Dataset records:
──────────
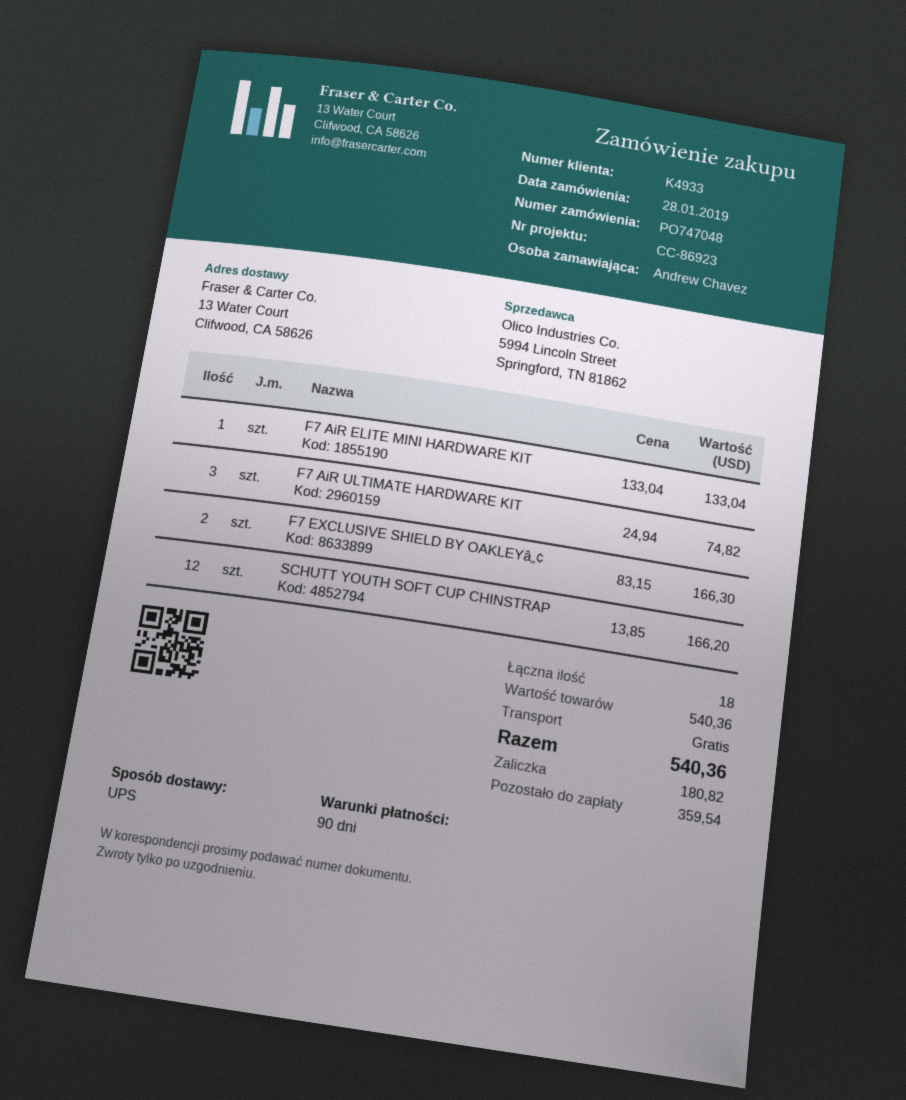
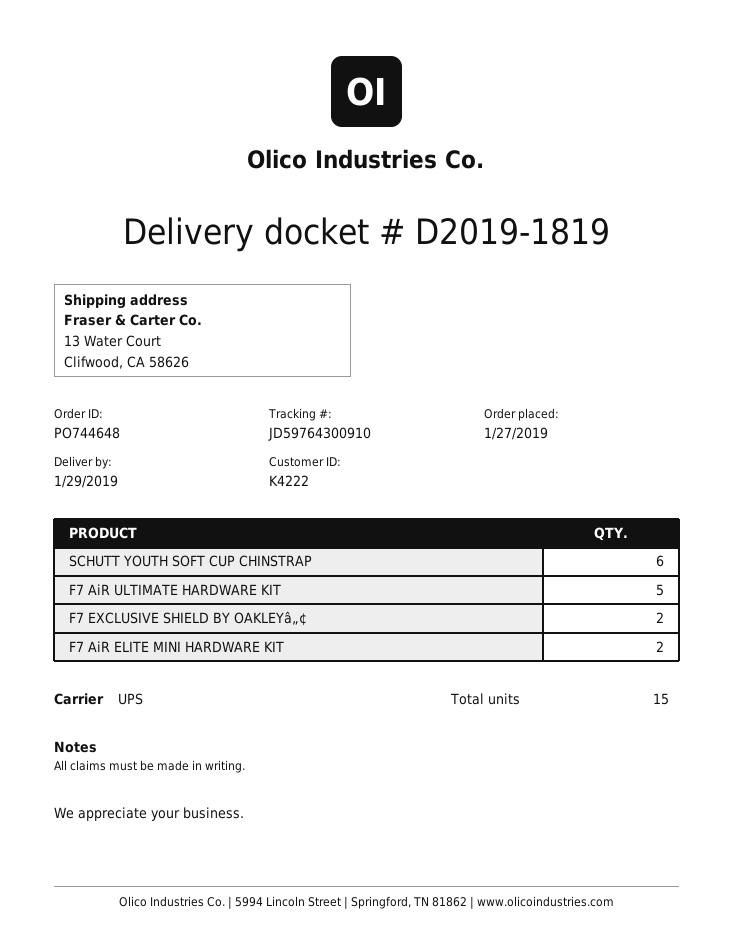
order number: PO747048 -> PO744648
order date: 2019-01-28 -> 2019-01-27
customer number: K4933 -> K4222
F7 AiR ELITE MINI HARDWARE KIT: 1 -> 2
F7 AiR ULTIMATE HARDWARE KIT: 3 -> 5
SCHUTT YOUTH SOFT CUP CHINSTRAP: 12 -> 6
total quantity: 18 -> 15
──────────
Assignment: Each line from the one that contains "customer number: K4933 -> K4222" to the end of the data should be set down exactly, both ends included.

Output of the exercise:
customer number: K4933 -> K4222
F7 AiR ELITE MINI HARDWARE KIT: 1 -> 2
F7 AiR ULTIMATE HARDWARE KIT: 3 -> 5
SCHUTT YOUTH SOFT CUP CHINSTRAP: 12 -> 6
total quantity: 18 -> 15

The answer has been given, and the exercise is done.